One can indeed say _Porquê logo eu?_, "Why right me?", but I think the most common way to say it is a simple _Porquê eu?_


----------



## Volcano

*In Turkish also,

Niye hep ben? Niye şimdi ben?*


----------



## sakvaka

*Finnish*: _Miksi juuri minä?_ Why just me? (Perché proprio io?)


----------



## Encolpius

sakvaka said:


> *Finnish*: _Miksi juuri minä?_ Why just me? (Perché proprio io?)



I think it is Perché proprio io.  But let's wait for natives. (I bet we will wait for ages.)


----------



## sakvaka

Encolpius said:


> I think it is Perché proprio io.  But let's wait for natives. (I bet we will wait for ages.)



Yes, even though I only posted the Italian phrase to help understand the Finnish sentence.  _Just_ can mean both "exactly, proprio" and "only, solo".


----------



## Saluton

*Russian*: Почему (именно) я? (Pochem*u* *i*menno ya?, why (exactly) I)


----------



## Tjahzi

*Swedish:* Varför (just) jag/mig.


----------



## Orlin

Saluton said:


> *Russian*: Почему (именно) я? (Pochem*u* *i*menno ya?, why (exactly) I)


 
In Bulgarian it's also possible to say "Защо именно аз?", but it's less common.


----------



## Masjeen

kuwaiti: eishmana anna اشمعنى أنا Why me exactly


----------



## Angel.Aura

In *Italian*:


sakvaka said:


> Perché (proprio) io?





Encolpius said:


> I think it is Perché proprio io?  But let's wait for natives. (I bet we will wait for ages.)


Why the hurry?


----------



## Grop

French: _Pourquoi moi ?_


----------



## ThomasK

In Dutch:* 'Waarom ik ?'* (nothing else, nothing emotional... ;-))


----------



## HUMBERT0

Two frases in Spanish come to mind for *Why me?* ¿Por qué *a mí*? and ¿Por qué *yo*?, but there not exactly the same in Spanish.
A + mi = to + me, as in Why did it happen to me?
Yo=me , as in Why me?

¿Por qué a mí? (Why to me?). It’s the short versión of ¿Por qué [me pasó/sucedió/aconteció/ocurrió/etc.] a mi? - Why [did it happened to] me?

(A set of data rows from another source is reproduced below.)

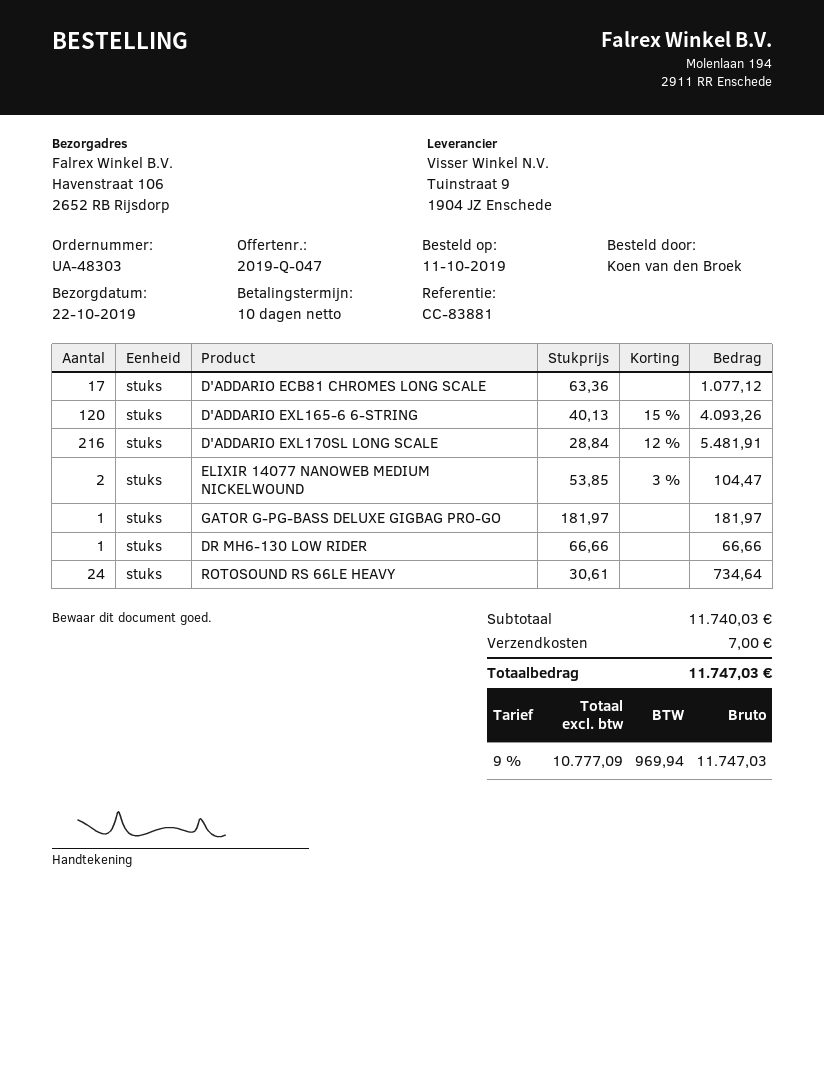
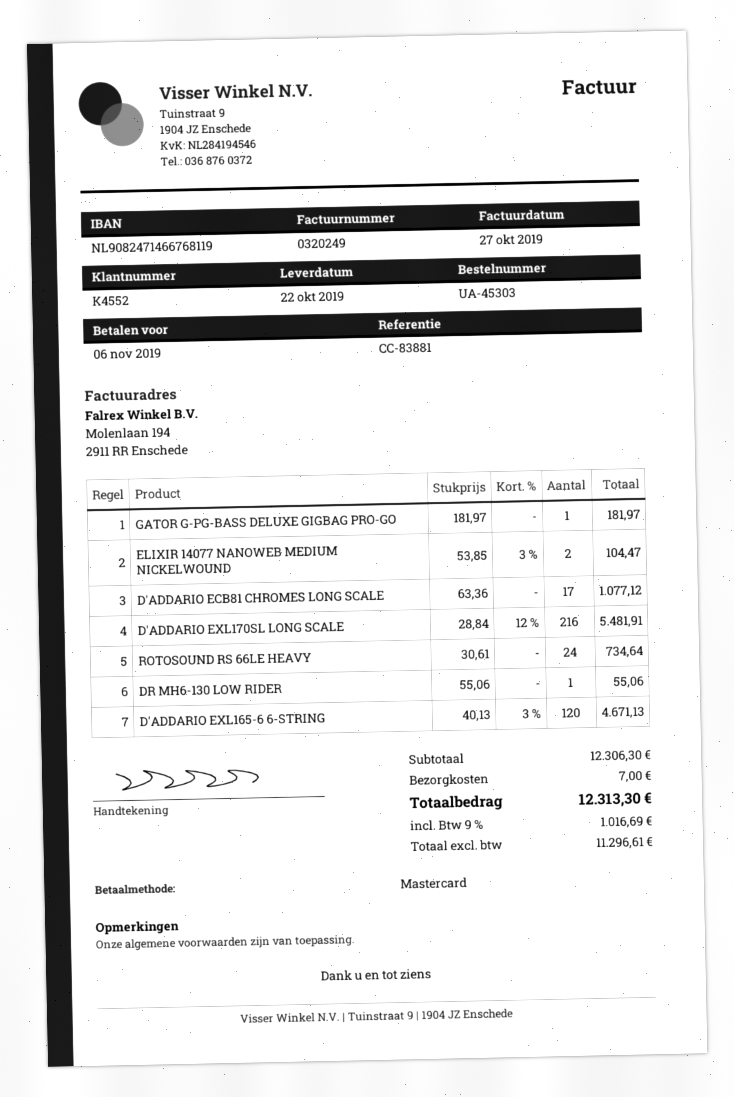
order number: UA-48303 -> UA-45303
D'ADDARIO EXL165-6 6-STRING: 120 x 40.13 - 15% = 4093.26 -> 120 x 40.13 - 3% = 4671.13
DR MH6-130 LOW RIDER: 1 x 66.66 = 66.66 -> 1 x 55.06 = 55.06
subtotal: 11740.03 -> 12306.30
net: 10777.09 -> 11296.61
tax: 9% = 969.94 -> 9% = 1016.69
total: 11747.03 -> 12313.30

There's also ¿Por qué yo? (Why me?), but we use it in cases when we ask why was I chosen/picked.
Tu vas a ir a hablar con el director. Pero, ¿por qué yo? – You’re gonna go talk to the Principal. But, Why me?


----------



## revvok

apmoy70 said:


> In Greek:
> «Γιατί _παρακαλώ_ εμένα;»
> ʝa'ti _paraka'lo_ e'mena?
> lit. "why, _please [tell me/explain to me]_, me?"
> 
> [ʝ] is a voiced palatal fricative



"Parakalo" (παρακαλώ) is not essential here...

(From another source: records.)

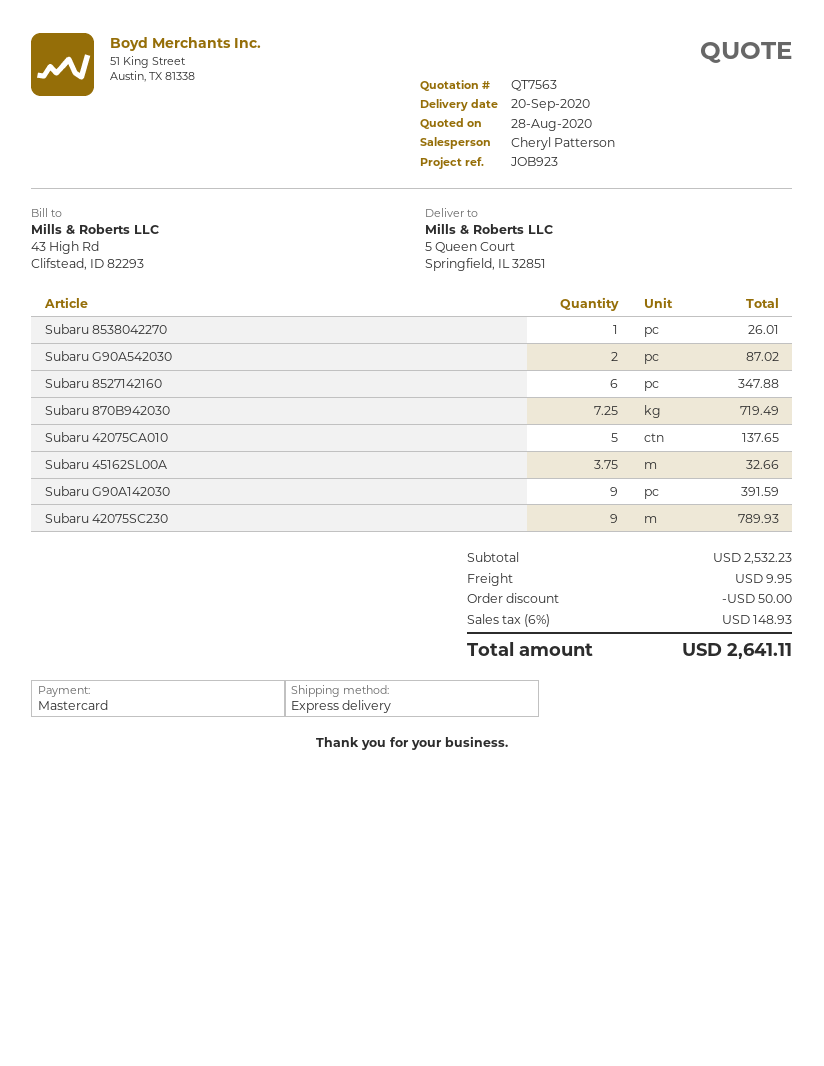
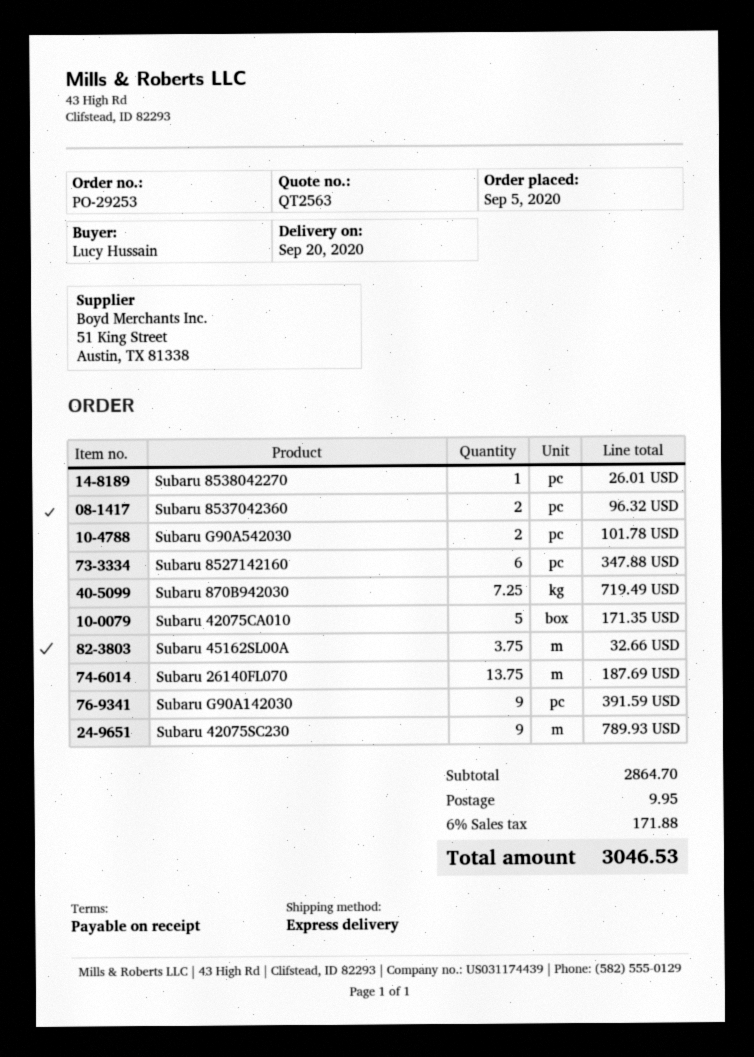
quote number: QT7563 -> QT2563
Subaru G90A542030: 2 for 87.02 -> 2 for 101.78
Subaru 42075CA010: 5 for 137.65 -> 5 for 171.35
Subaru 8537042360: none -> 2 for 96.32
Subaru 26140FL070: none -> 13.75 for 187.69
subtotal: 2532.23 -> 2864.70
discount: 50.00 -> none
tax: 6% = 148.93 -> 6% = 171.88
total: 2641.11 -> 3046.53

The most common is to say just :
"Γιατί εμένα;" 
"giati emena?"

,which is exactly "why me?"


----------



## Δημήτρης

apmoy70 said:


> In Greek:
> «Γιατί _παρακαλώ_ εμένα;»
> ʝa'ti _paraka'lo_ e'mena?
> lit. "why, _please [tell me/explain to me]_, me?"
> 
> [ʝ] is a voiced palatal fricative





> "Parakalo" (παρακαλώ) is not essential here...
> 
> The most common is to say just :
> "Γιατί εμένα;"
> "giati emena?"
> 
> ,which is exactly "why me?"


Or 
«(Μα) γιατί _σε_ εμένα;»
(ma) ʝa'ti _se_ e'mena?
(But) why _to_ me?

I think that's even more common.


----------



## ger4

Encolpius said:


> _*Is the German phrase possible? *_
> 
> *German*: Warum *gerade *ich? [why+right+me]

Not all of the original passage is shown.